Visualize the training progress and learned noise variances to understand how the neuromodulation evolved during training.


In [None]:
# Plot training history
fig, axes = plt.subplots(1, 3, figsize=(15, 4))

# Plot loss
axes[0].plot(history['train_loss'], marker='o')
axes[0].set_xlabel('Epoch')
axes[0].set_ylabel('Loss')
axes[0].set_title('Training Loss')
axes[0].grid(True)

# Plot accuracy
axes[1].plot(history['train_acc'], marker='o', color='green')
axes[1].set_xlabel('Epoch')
axes[1].set_ylabel('Accuracy (%)')
axes[1].set_title('Training Accuracy')
axes[1].grid(True)

# Plot noise variances
for layer_name in history['noise_vars'][0].keys():
    variances = [epoch_vars[layer_name] for epoch_vars in history['noise_vars']]
    axes[2].plot(variances, marker='o', label=layer_name)
axes[2].set_xlabel('Epoch')
axes[2].set_ylabel('Variance')
axes[2].set_title('Learned Noise Variances')
axes[2].legend()
axes[2].grid(True)

plt.tight_layout()
plt.show()


## Robustness Analysis

Test the model's robustness to different levels of noise to demonstrate the benefits of neuromodulation training.


In [None]:
# Test robustness to varying noise levels
noise_scales = [0.0, 0.05, 0.1, 0.15, 0.2, 0.25, 0.3]
accuracies = []

for scale in noise_scales:
    model.eval()
    correct = 0
    total = 0
    
    with torch.no_grad():
        for data, target in test_loader:
            data, target = data.to(device), target.to(device)
            data = data.view(data.size(0), -1)
            
            # Inject fixed-scale noise
            if scale > 0:
                noise_dict = {}
                for i, layer in enumerate(model.get_leaky_layers()):
                    noise = torch.randn_like(layer.weight) * scale
                    noise_dict[f'layer_{i}'] = noise
                model.inject_noise(noise_dict)
            
            output = model(data)
            _, predicted = output.max(1)
            total += target.size(0)
            correct += predicted.eq(target).sum().item()
            
            if scale > 0:
                model.clear_noise()
    
    acc = 100. * correct / total
    accuracies.append(acc)
    print(f'Noise scale {scale:.2f}: Accuracy = {acc:.2f}%')

# Plot robustness curve
plt.figure(figsize=(8, 5))
plt.plot(noise_scales, accuracies, marker='o', linewidth=2, markersize=8)
plt.xlabel('Noise Scale (Standard Deviation)', fontsize=12)
plt.ylabel('Test Accuracy (%)', fontsize=12)
plt.title('Model Robustness to Weight Noise', fontsize=14)
plt.grid(True, alpha=0.3)
plt.tight_layout()
plt.show()


## Conclusion

This notebook demonstrated leaky tensors as a model of neuromodulation in deep networks.
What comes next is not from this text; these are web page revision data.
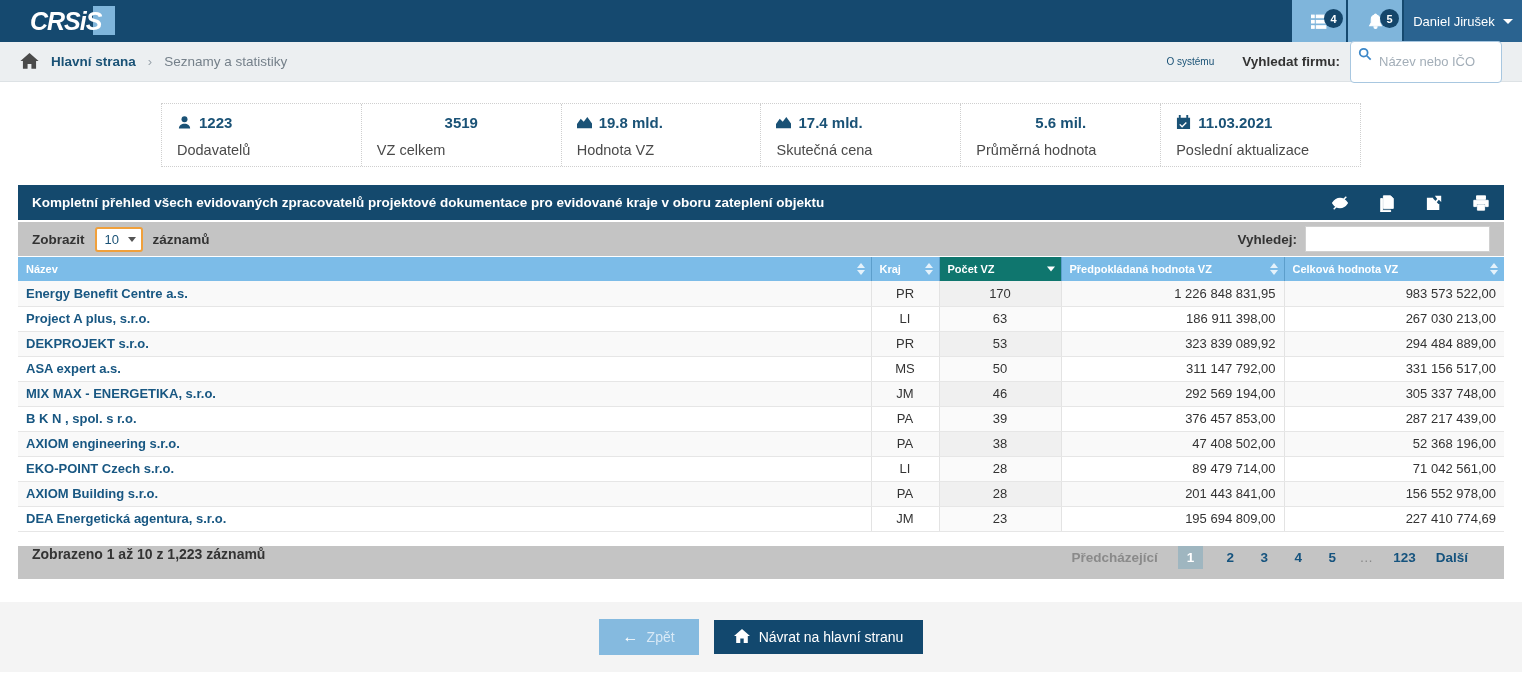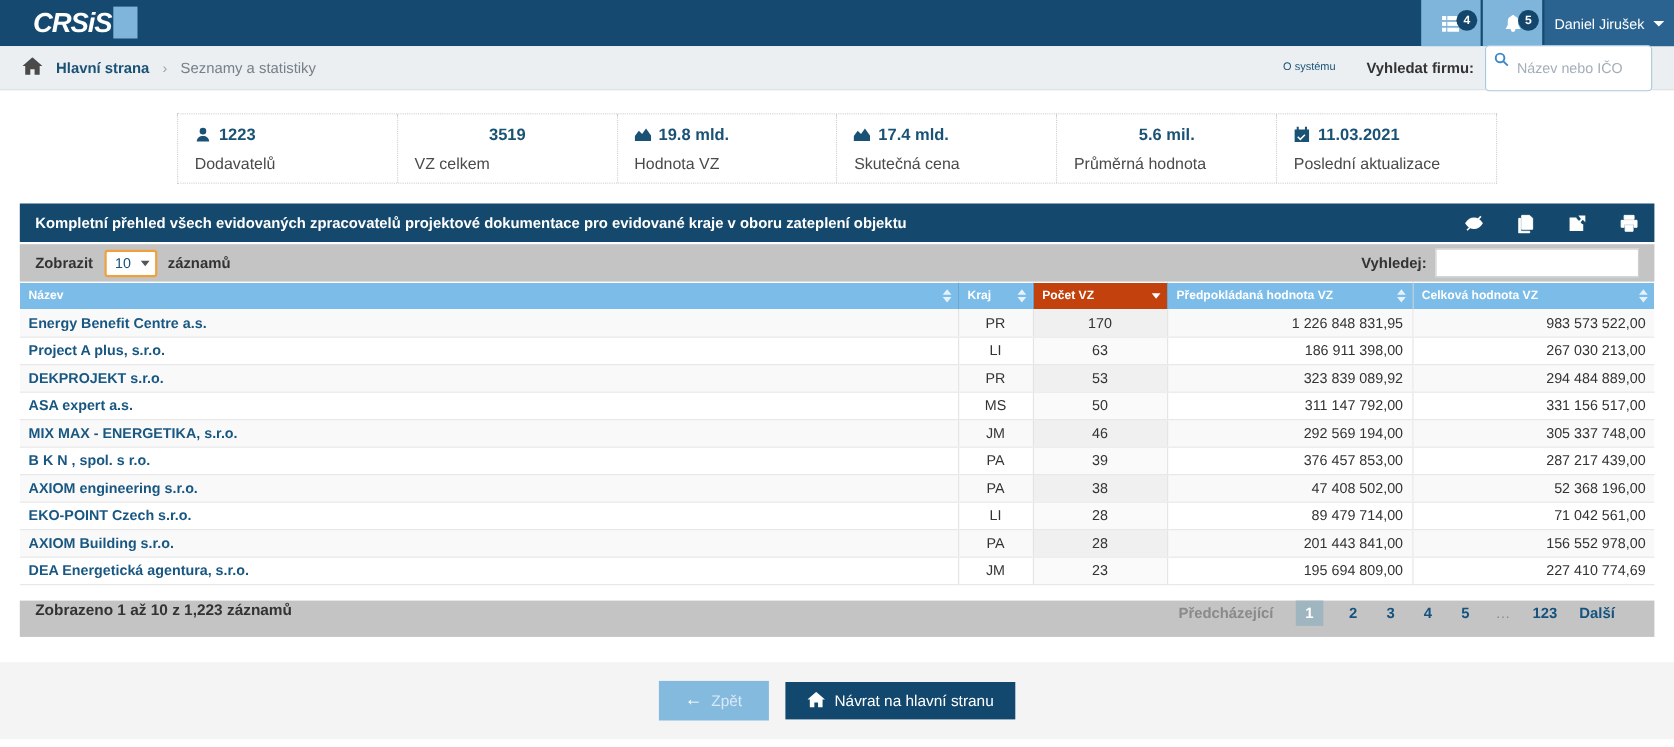--- a/index.html
+++ b/index.html
@@ -11,7 +11,7 @@
   .navbar { height:42px; background:#15496F; display:flex; align-items:stretch; }
   .logo { margin-left:30px; position:relative; display:flex; align-items:center;
     font-style:italic; font-weight:bold; font-size:25px; color:#fff;
-    letter-spacing:-1px; padding-right:24px; }
+    letter-spacing:-1px; padding-right:14px; }
   .logo .logo-box { position:absolute; right:0; top:6px; width:22px; height:29px;
     background:#7FB5DB; }
   .logo .logo-text { position:relative; z-index:1; text-shadow:0 0 1px #0c3least; }

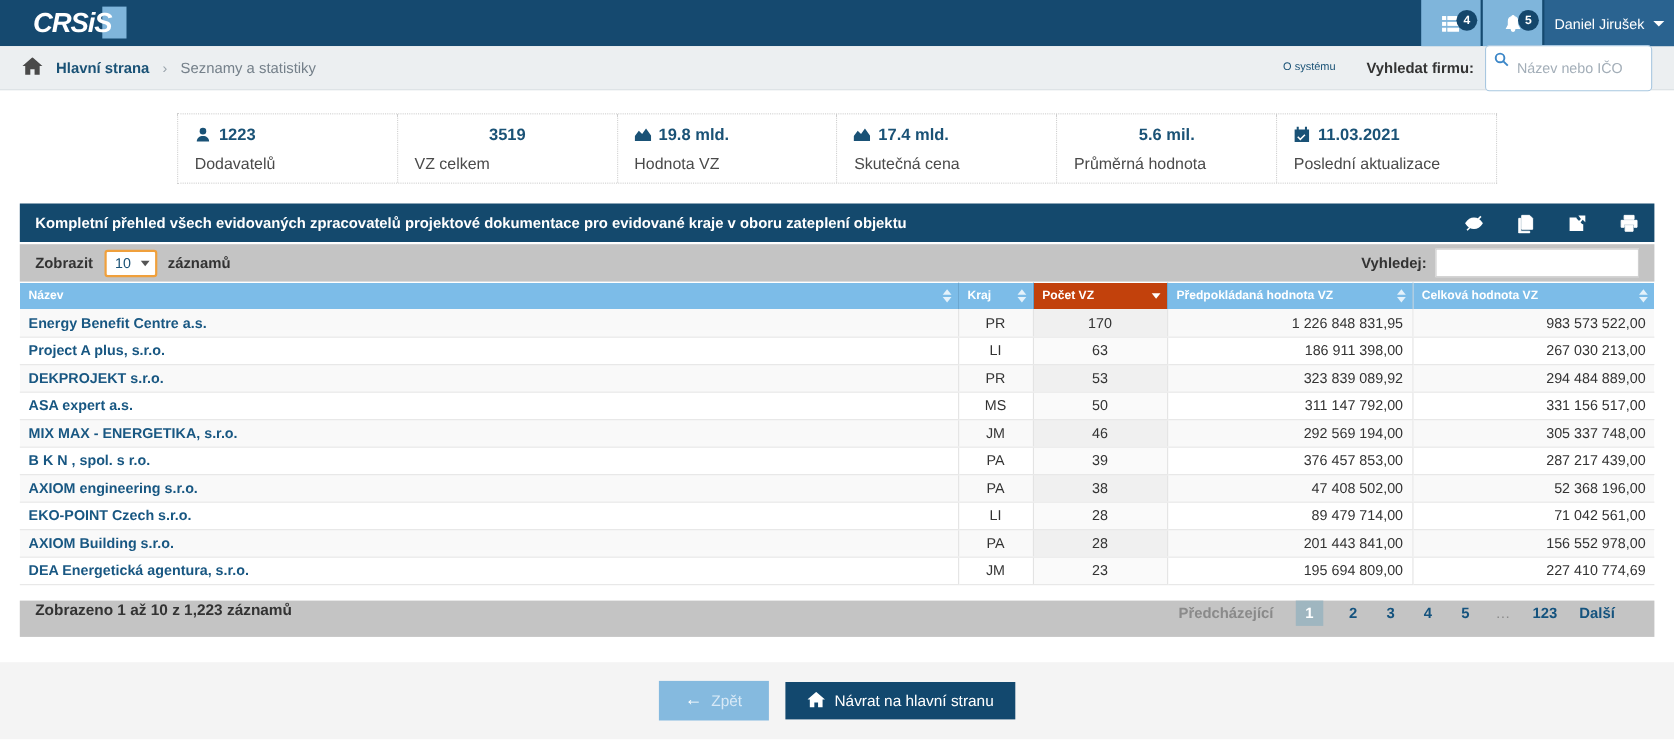--- a/index.html
+++ b/index.html
@@ -86,7 +86,7 @@
     font-weight:bold; text-align:left; padding:0 18px 0 8px; position:relative;
     cursor:pointer; white-space:nowrap; overflow:hidden; }
   .grid th + th { border-left:1px solid #5C9ECB; }
-  .grid th.sorted { background:#c2410c; }
+  .grid th.sorted { background:#0f766e; }
   .col-name  { width:853px; }
   .col-kraj  { width:68px; }
   .col-pocet { width:122px; }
Key findings:

1. The model successfully learns to be robust to weight noise injected at every training step
2. The learnable noise model adapts its variance parameters to find optimal noise levels for each layer
3. Training with neuromodulation creates networks that maintain performance even when weights are perturbed
4. This approach simulates biological neuromodulation where neural systems must operate reliably despite ongoing perturbations

The leaky tensor framework provides a principled way to study robustness and neuromodulation in artificial neural networks, with potential applications in creating more robust and adaptive AI systems.